══ Material to process
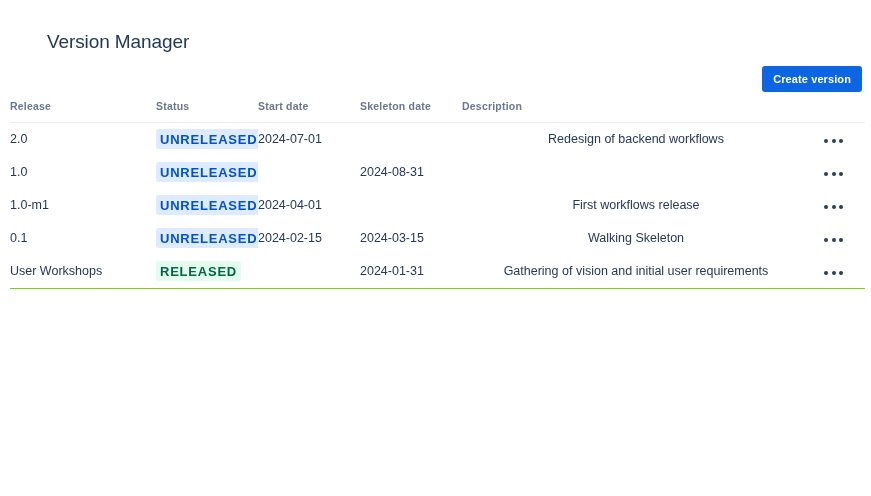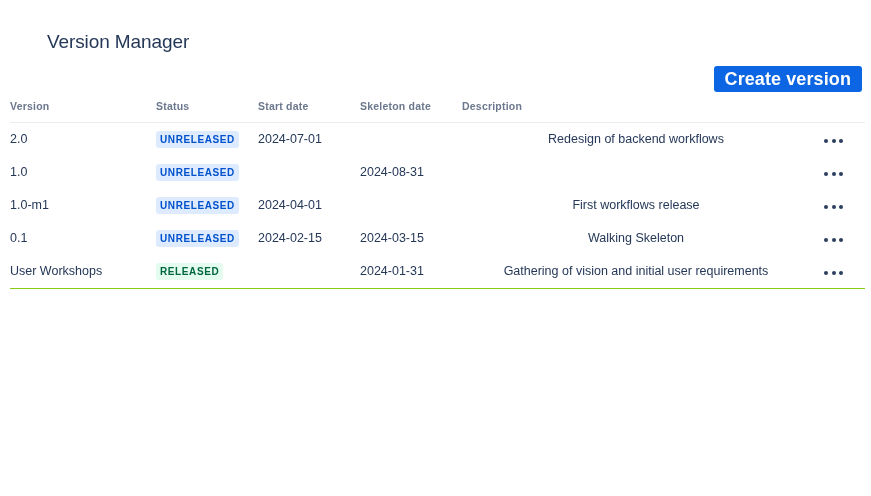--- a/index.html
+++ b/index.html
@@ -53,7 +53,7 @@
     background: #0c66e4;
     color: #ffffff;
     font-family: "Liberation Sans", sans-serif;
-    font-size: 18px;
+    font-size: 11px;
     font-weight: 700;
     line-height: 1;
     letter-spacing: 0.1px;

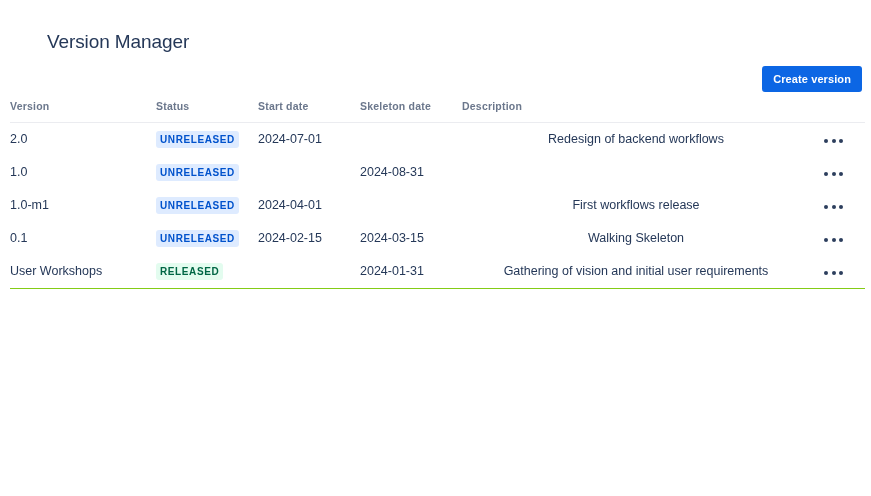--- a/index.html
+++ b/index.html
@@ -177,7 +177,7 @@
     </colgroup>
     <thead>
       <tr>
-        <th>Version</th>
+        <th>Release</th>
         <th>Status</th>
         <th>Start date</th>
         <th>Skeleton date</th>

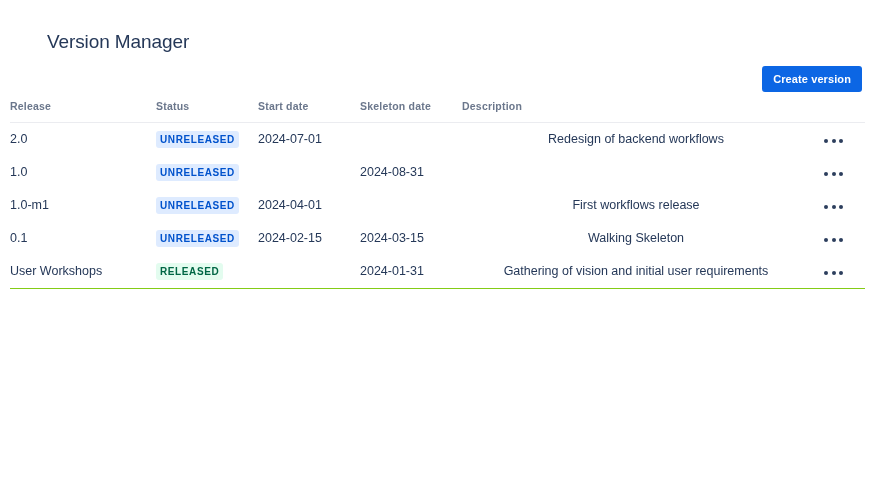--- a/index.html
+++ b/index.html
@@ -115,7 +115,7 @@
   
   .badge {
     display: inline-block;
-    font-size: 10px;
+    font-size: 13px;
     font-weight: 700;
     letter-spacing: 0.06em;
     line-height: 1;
════
══ Material to process
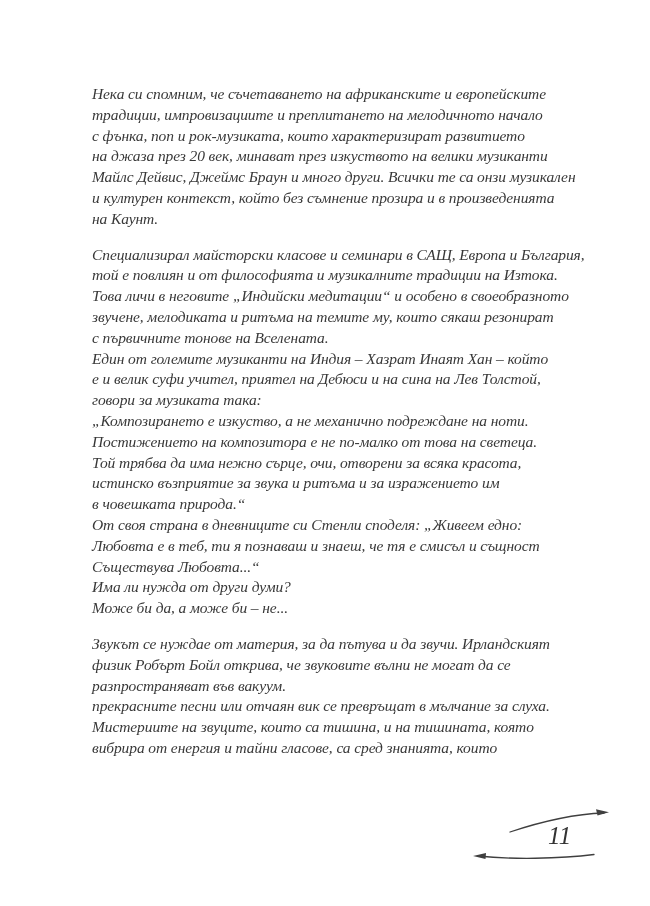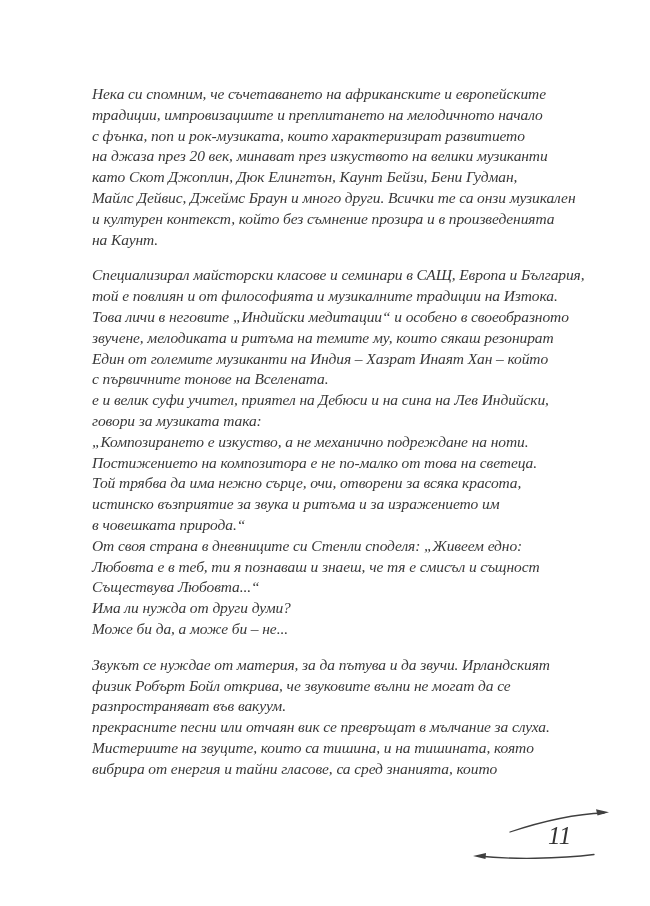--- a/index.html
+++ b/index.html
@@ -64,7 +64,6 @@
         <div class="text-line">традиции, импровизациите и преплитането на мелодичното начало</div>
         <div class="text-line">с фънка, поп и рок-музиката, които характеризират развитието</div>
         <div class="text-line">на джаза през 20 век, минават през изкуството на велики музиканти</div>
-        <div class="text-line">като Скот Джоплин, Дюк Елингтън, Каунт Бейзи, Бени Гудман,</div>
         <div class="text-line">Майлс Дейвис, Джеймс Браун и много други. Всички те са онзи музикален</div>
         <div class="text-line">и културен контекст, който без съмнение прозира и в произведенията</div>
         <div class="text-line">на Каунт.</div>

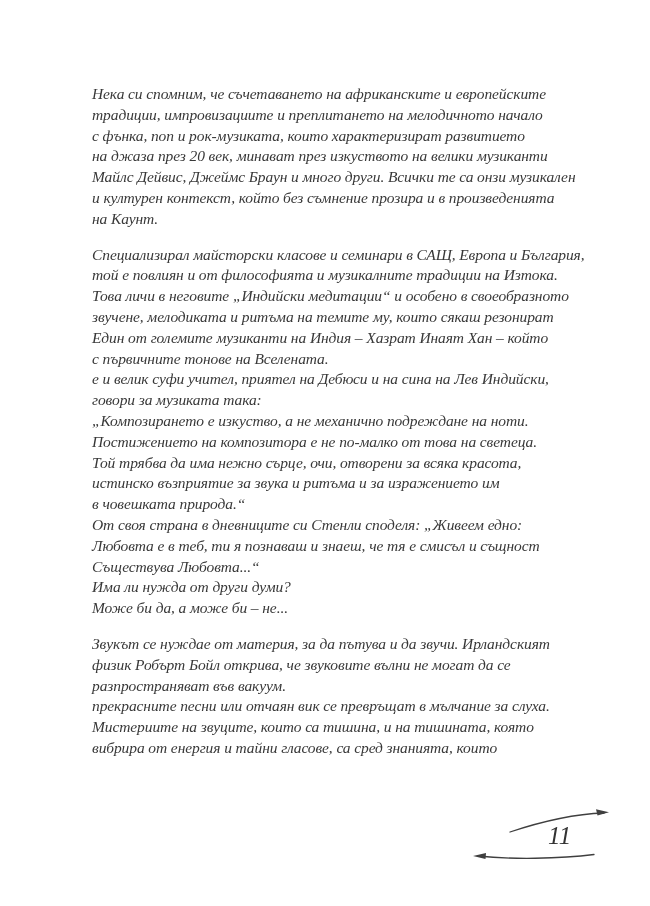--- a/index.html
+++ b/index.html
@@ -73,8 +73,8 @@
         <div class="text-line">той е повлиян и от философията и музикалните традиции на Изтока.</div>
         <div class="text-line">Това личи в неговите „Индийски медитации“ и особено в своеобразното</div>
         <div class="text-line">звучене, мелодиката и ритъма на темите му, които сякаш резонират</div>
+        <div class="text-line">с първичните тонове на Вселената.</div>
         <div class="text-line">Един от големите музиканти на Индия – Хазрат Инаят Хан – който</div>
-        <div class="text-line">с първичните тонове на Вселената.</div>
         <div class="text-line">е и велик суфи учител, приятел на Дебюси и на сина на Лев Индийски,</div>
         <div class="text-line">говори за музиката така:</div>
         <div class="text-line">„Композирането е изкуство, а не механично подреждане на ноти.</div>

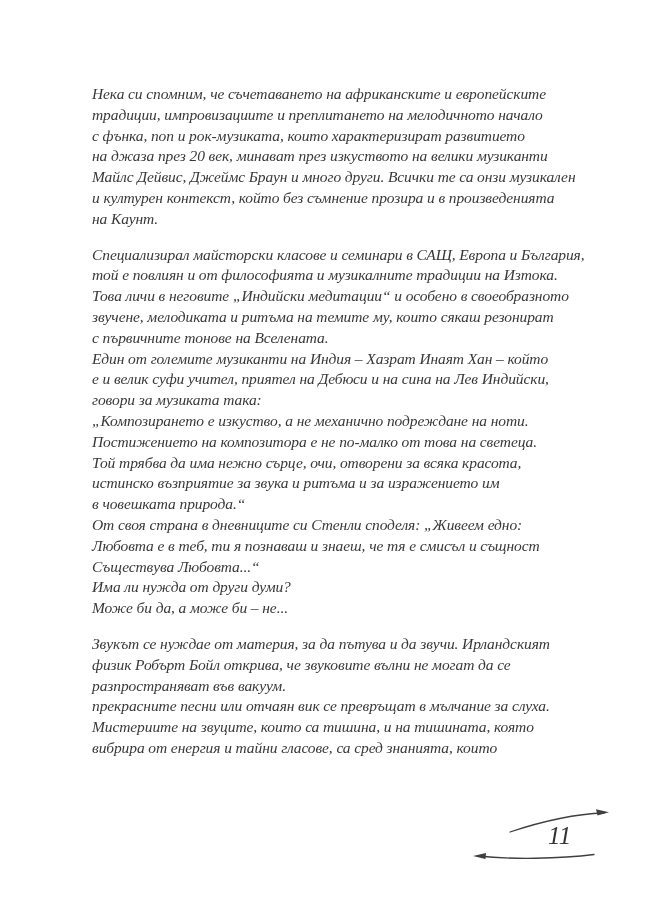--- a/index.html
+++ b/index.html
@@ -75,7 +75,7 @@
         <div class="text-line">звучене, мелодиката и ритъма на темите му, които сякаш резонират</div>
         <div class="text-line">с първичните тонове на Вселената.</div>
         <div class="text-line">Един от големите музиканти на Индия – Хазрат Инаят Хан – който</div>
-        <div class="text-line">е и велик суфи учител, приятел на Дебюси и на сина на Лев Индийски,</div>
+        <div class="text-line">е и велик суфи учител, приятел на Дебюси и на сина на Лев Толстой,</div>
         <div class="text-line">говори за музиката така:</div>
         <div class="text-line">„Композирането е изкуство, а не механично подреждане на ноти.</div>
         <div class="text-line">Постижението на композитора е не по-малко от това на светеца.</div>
════
(Task to carry out): Word for word, repeat the lines above from the one with "letter-spacing: 0.1px;" through the one with "display: inline-block;", and nothing beyond them. Omit the pictures.

(Answer box):
     letter-spacing: 0.1px;

--- a/index.html
+++ b/index.html
@@ -177,7 +177,7 @@
     </colgroup>
     <thead>
       <tr>
-        <th>Version</th>
+        <th>Release</th>
         <th>Status</th>
         <th>Start date</th>
         <th>Skeleton date</th>

--- a/index.html
+++ b/index.html
@@ -115,7 +115,7 @@
   
   .badge {
     display: inline-block;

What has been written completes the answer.